M. [I] sera en revanche débouté de sa demande concernant le constat réalisé par commissaire de justice 5 juillet 2024, qui ne constitue pas un dépens de la procédure visant à l’acquisition de la clause résolutoire.
Il paraît inéquitable de laisser à la charge de M. [O] [I] l’intégralité des sommes avancées pour faire valoir ses droits et non comprises dans les dépens. Dès lors, il lui sera alloué la somme de 800 euros en vertu de l’article 700 du code de procédure civile.
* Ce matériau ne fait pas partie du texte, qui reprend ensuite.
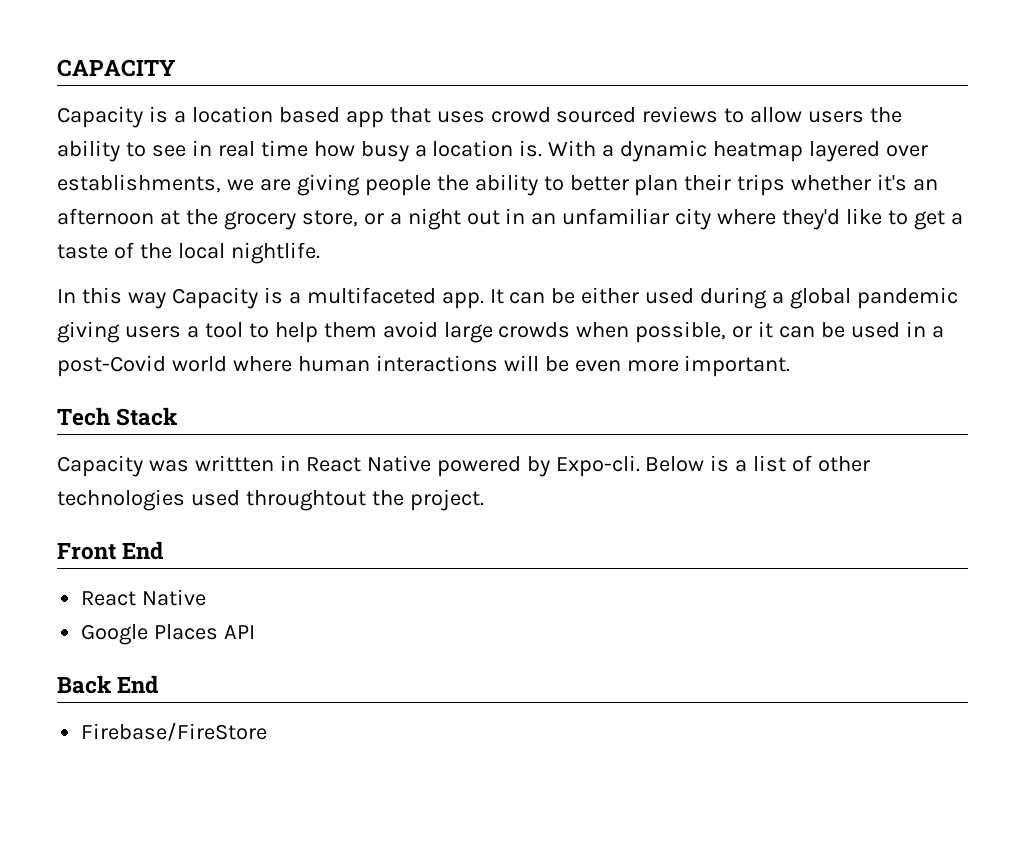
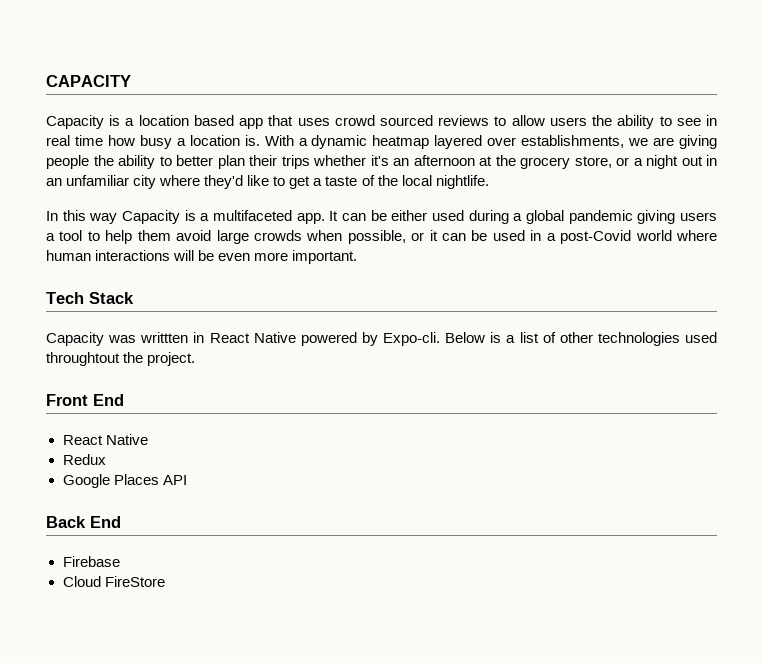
+ Redux
- Firebase/FireStore
+ Firebase
+ Cloud FireStore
En application de l’article 514 du code de procédure civile, le présent jugement est, de droit, exécutoire à titre provisoire.
PAR CES MOTIFS
Le Juge des contentieux de la protection, statuant publiquement, par jugement réputé contradictoire et en premier ressort, rendu par mise à disposition au greffe,
CONSTATE la résiliation du bail à compter du 18 janvier 2025 ;
à défaut pour M. [N] [U] d’avoir libéré les lieux deux mois après la signification du commandement de quitter les lieux, ORDONNE son expulsion et celle de tous occupants de son chef, avec l’assistance de la force publique si besoin est ;
DIT que le sort des meubles sera réglé conformément aux articles L.433-1 et suivants du code des procédures civiles d’exécution ;
DIT que la présente décision sera transmise par les soins du greffe à Monsieur le Préfet du Département aux fins de prise en compte de la demande de relogement de M. [N] [U] dans le cadre du plan départemental d’action pour le logement des personnes défavorisées ;
CONDAMNE M. [N] [U] à verser à M. [O] [I] la somme de 800 euros au titre de l’article 700 du code de procédure civile ;
CONDAMNE M. [N] [U] aux entiers dépens de l’instance qui comprendront notamment le coût du commandement visant la clause résolutoire ;
REJETTE le surplus des demandes formulées au titre des dépens ;
RAPPELLE que le présent jugement est, de droit, exécutoire à titre provisoire.
Ainsi jugé et prononcé les jour, mois et an susdits.